Historically, application delivery controllers were purchased, deployed, and managed by IT professionals most commonly to run enterprise-architected applications. With their distributed systems design and ephemeral infrastructure, cloud native applications require load balancers to be as dynamic as the infrastructure (containers, for example) upon which they run. These are often software load balancers. Because cloud native applications are typically developer-led initiatives in which developers are creating the application — that is, the microservices — and the infrastructure, developers and platform teams are increasingly making, or heavily influencing, decisions for load balancing (and other) infrastructure.

Selecting your proxy is one of the most important decision your team will make. A developer’s selection process gives heavier weight to a proxy’s APIs (due to their ability to programmatically configure the proxy) and on a proxy’s cloud native integrations (as previously noted). A top item on the list of demands for proxies is protocol support. Generally, protocol considerations can be broken into two types:

  • TCP, UDP, HTTP: Network team-centric consideration in which efficiency, performance, offload, and load balancing algorithm support are evaluated. Support for HTTP2 often takes top billing.
  • gRPC, NATS, Kafka: A developer-centric consideration in which the top item on the list is application-level protocols, specifically those commonly used in modern distributed application designs.

Tip: HTTP2, gRPC, NATS

At the heart of many distributed systems architectures are streaming and messaging protocols. When your applications need higher performance than JSON-REST, the application architecture commonly includes use of gRPC or NATS. REST is often found on the perimeter of the services while gRPC is used for service-to-service interactions. gRPC is a universal RPC framework. NATS is a multi-modal messaging system that includes request/reply, pub/sub and load balanced queues.

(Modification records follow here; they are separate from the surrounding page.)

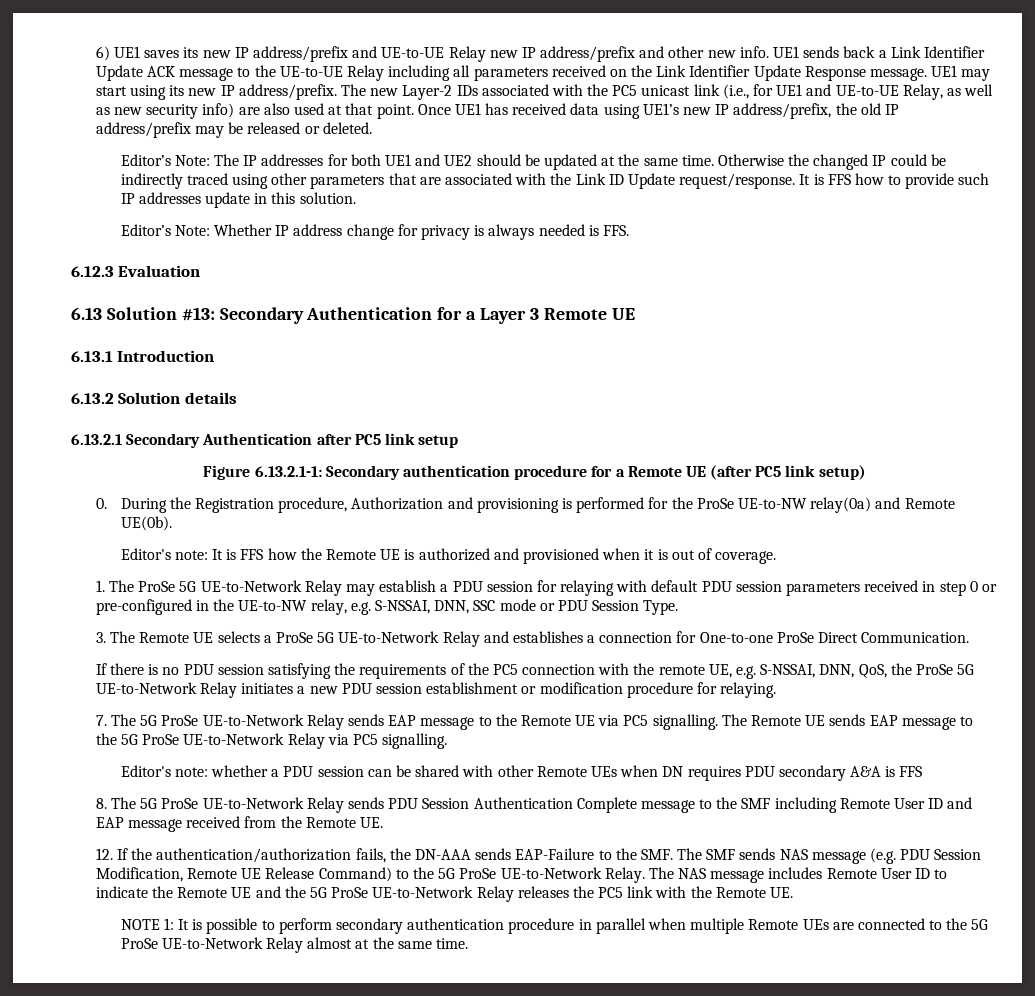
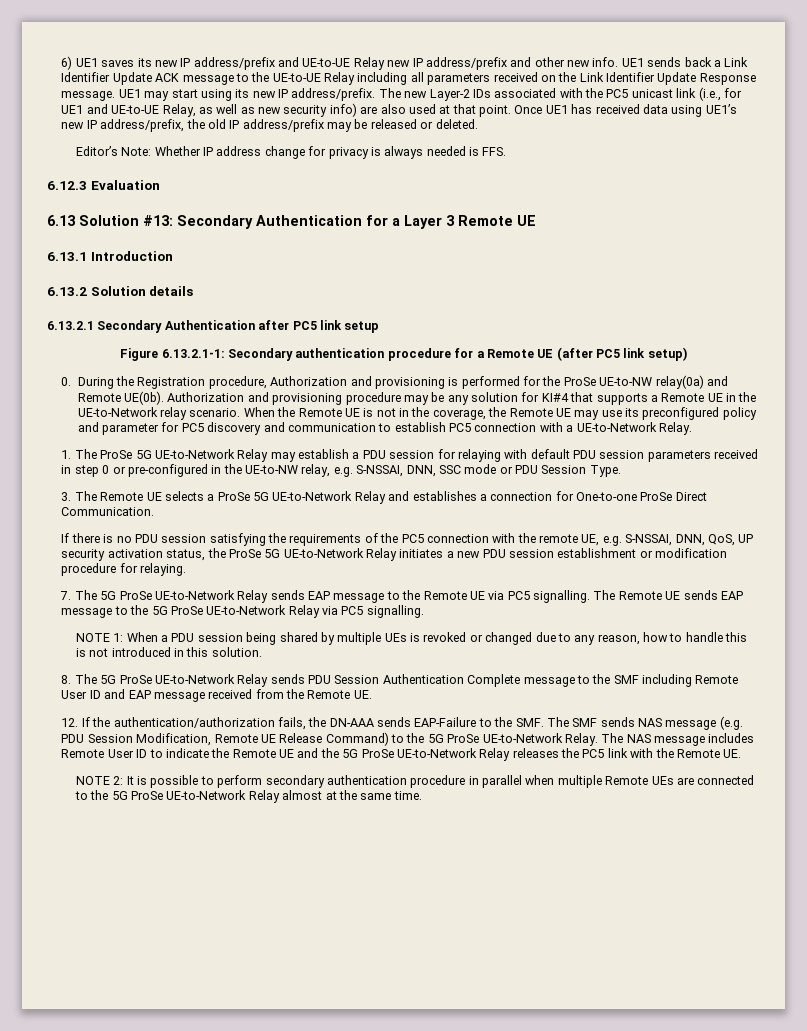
- Editor’s Note: The IP addresses for both UE1 and UE2 should be updated at the same time. Otherwise the changed IP could be indirectly traced using other parameters that are associated with the Link ID Update request/response. It is FFS how to provide such IP addresses update in this solution.
- 0. During the Registration procedure, Authorization and provisioning is performed for the ProSe UE-to-NW relay(0a) and Remote UE(0b).
- Editor's note: It is FFS how the Remote UE is authorized and provisioned when it is out of coverage.
+ 0. During the Registration procedure, Authorization and provisioning is performed for the ProSe UE-to-NW relay(0a) and Remote UE(0b). Authorization and provisioning procedure may be any solution for KI#4 that supports a Remote UE in the UE-to-Network relay scenario. When the Remote UE is not in the coverage, the Remote UE may use its preconfigured policy and parameter for PC5 discovery and communication to establish PC5 connection with a UE-to-Network Relay.
- If there is no PDU session satisfying the requirements of the PC5 connection with the remote UE, e.g. S-NSSAI, DNN, QoS, the ProSe 5G UE-to-Network Relay initiates a new PDU session establishment or modification procedure for relaying.
+ If there is no PDU session satisfying the requirements of the PC5 connection with the remote UE, e.g. S-NSSAI, DNN, QoS, UP security activation status, the ProSe 5G UE-to-Network Relay initiates a new PDU session establishment or modification procedure for relaying.
- Editor's note: whether a PDU session can be shared with other Remote UEs when DN requires PDU secondary A&A is FFS
+ NOTE 1: When a PDU session being shared by multiple UEs is revoked or changed due to any reason, how to handle this is not introduced in this solution.
- NOTE 1: It is possible to perform secondary authentication procedure in parallel when multiple Remote UEs are connected to the 5G ProSe UE-to-Network Relay almost at the same time.
+ NOTE 2: It is possible to perform secondary authentication procedure in parallel when multiple Remote UEs are connected to the 5G ProSe UE-to-Network Relay almost at the same time.

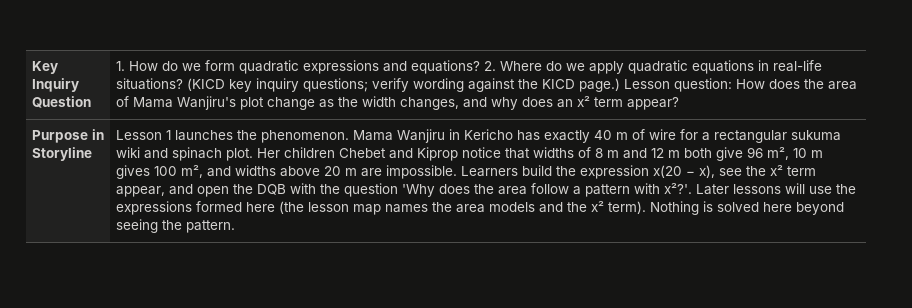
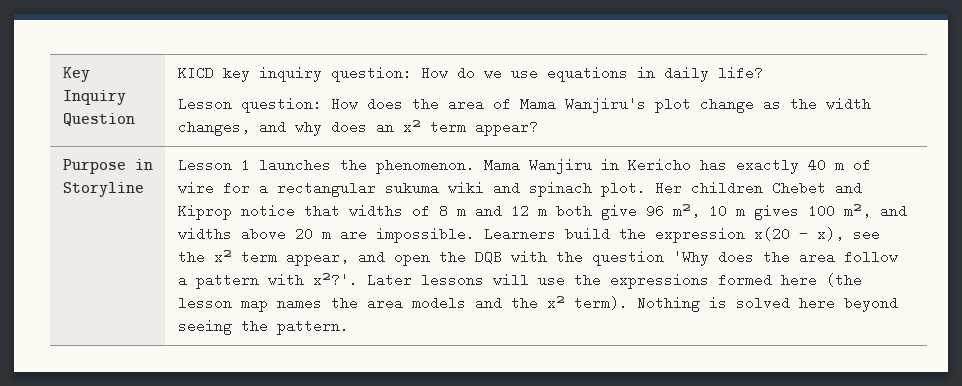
- 1. How do we form quadratic expressions and equations? 2. Where do we apply quadratic equations in real-life situations? (KICD key inquiry questions; verify wording against the KICD page.) Lesson question: How does the area of Mama Wanjiru's plot change as the width changes, and why does an x² term appear?
+ KICD key inquiry question: How do we use equations in daily life?
+ Lesson question: How does the area of Mama Wanjiru's plot change as the width changes, and why does an x² term appear?

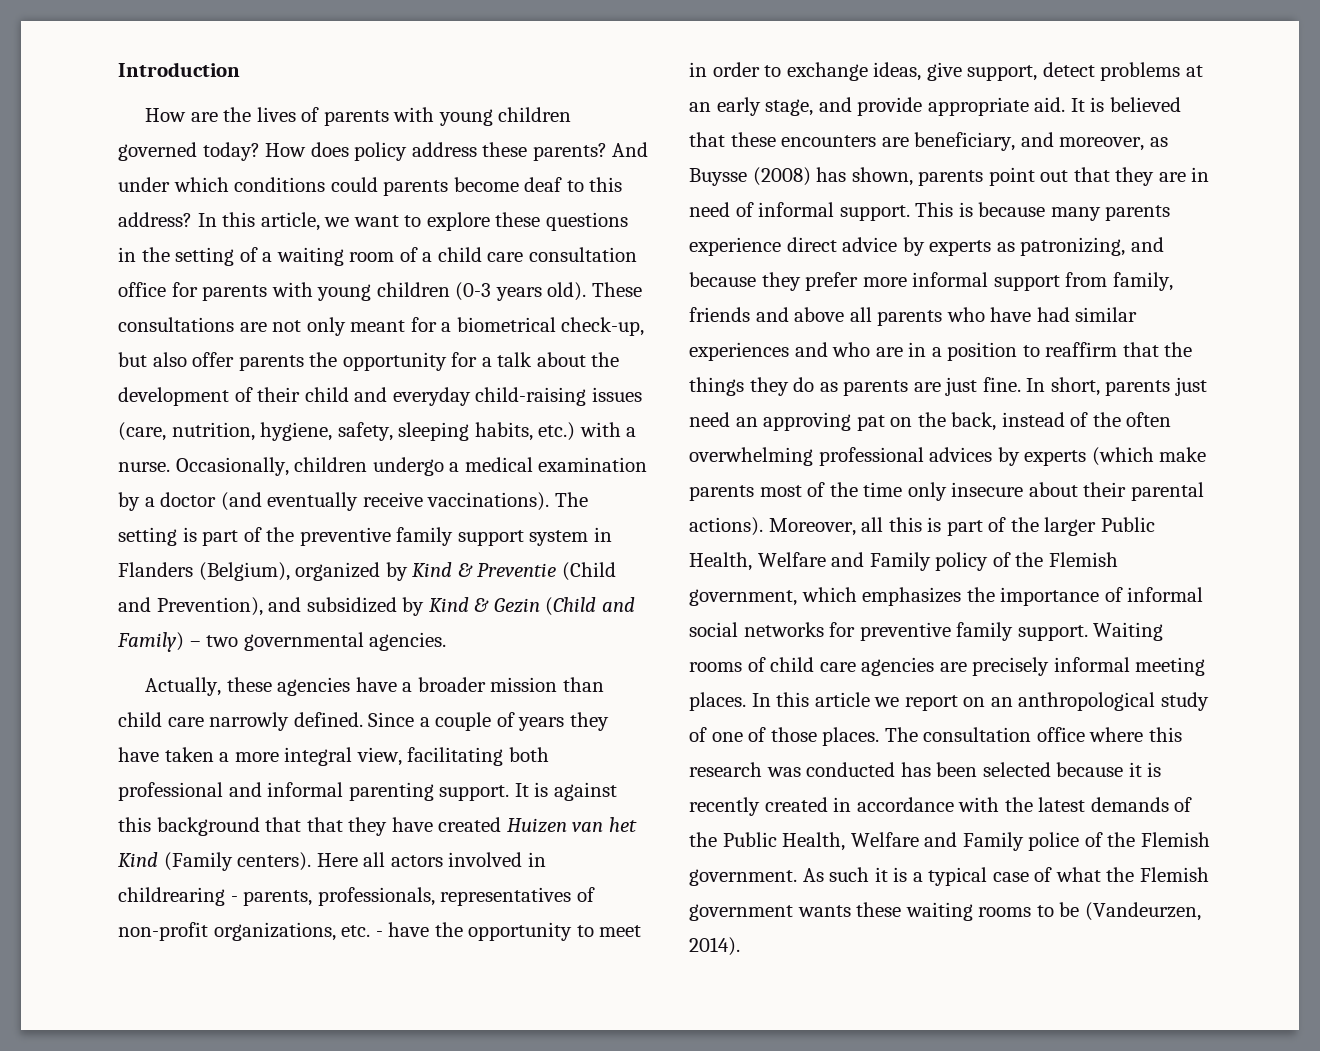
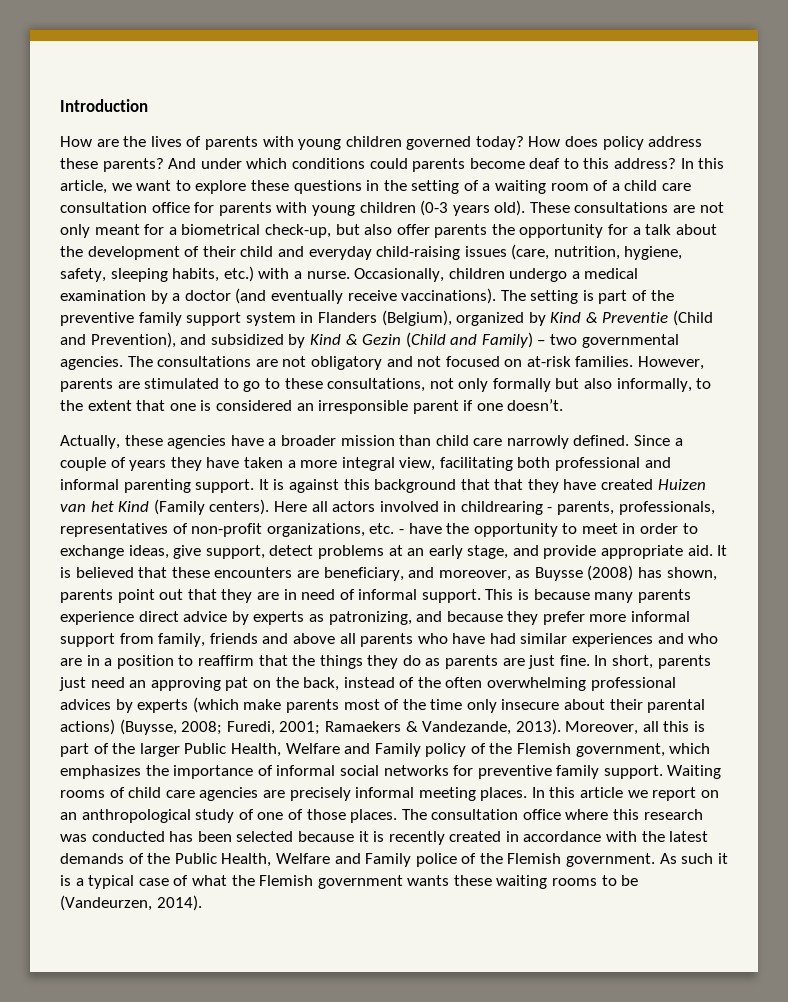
+ The consultations are not obligatory and not focused on at-risk families. However, parents are stimulated to go to these consultations, not only formally but also informally, to the extent that one is considered an irresponsible parent if one doesn’t.
- In short, parents just need an approving pat on the back, instead of the often overwhelming professional advices by experts (which make parents most of the time only insecure about their parental actions).
+ In short, parents just need an approving pat on the back, instead of the often overwhelming professional advices by experts (which make parents most of the time only insecure about their parental actions) (Buysse, 2008; Furedi, 2001; Ramaekers & Vandezande, 2013).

The reality is that selecting the perfect proxy involves more than protocol support. Your proxy should meet all key criteria:

  • High performance and low latency
  • High scalability and small memory footprint
  • Deep observability at all layers of the network stack
  • Programmatic configuration and ecosystem integration

With a Kubernetes-native control plane, using CRDs and associated controllers enables powerful simplification, easy scaling, and intent-driven infrastructure. It is critical that the proxy has the capability to be intent-driven using Kubernetes CRDs and controllers (preferably an open source proxy like the Citrix Ingress Controller It’s the robustness of a proxy’s cloud native integrations and configuration APIs, like the Citrix Nitro API, that enables this. Not only are the proxy’s configuration APIs a key consideration, but so is the method by which they handle your applications’ APIs, specifically their security.

TCP/UDP Support

There are many applications that communicate over TCP/UDP ports. Kubernetes ingress was developed with web traffic in mind. It provides a standard way to control and route HTTP/S traffic into the cluster. However, ingress mechanisms for non-HTTP traffic are inconsistent and can be challenging.

Typical methods are:

    Service.Type = Nodeport Nodeports use non-standard ports and are awkward and complex to get into production.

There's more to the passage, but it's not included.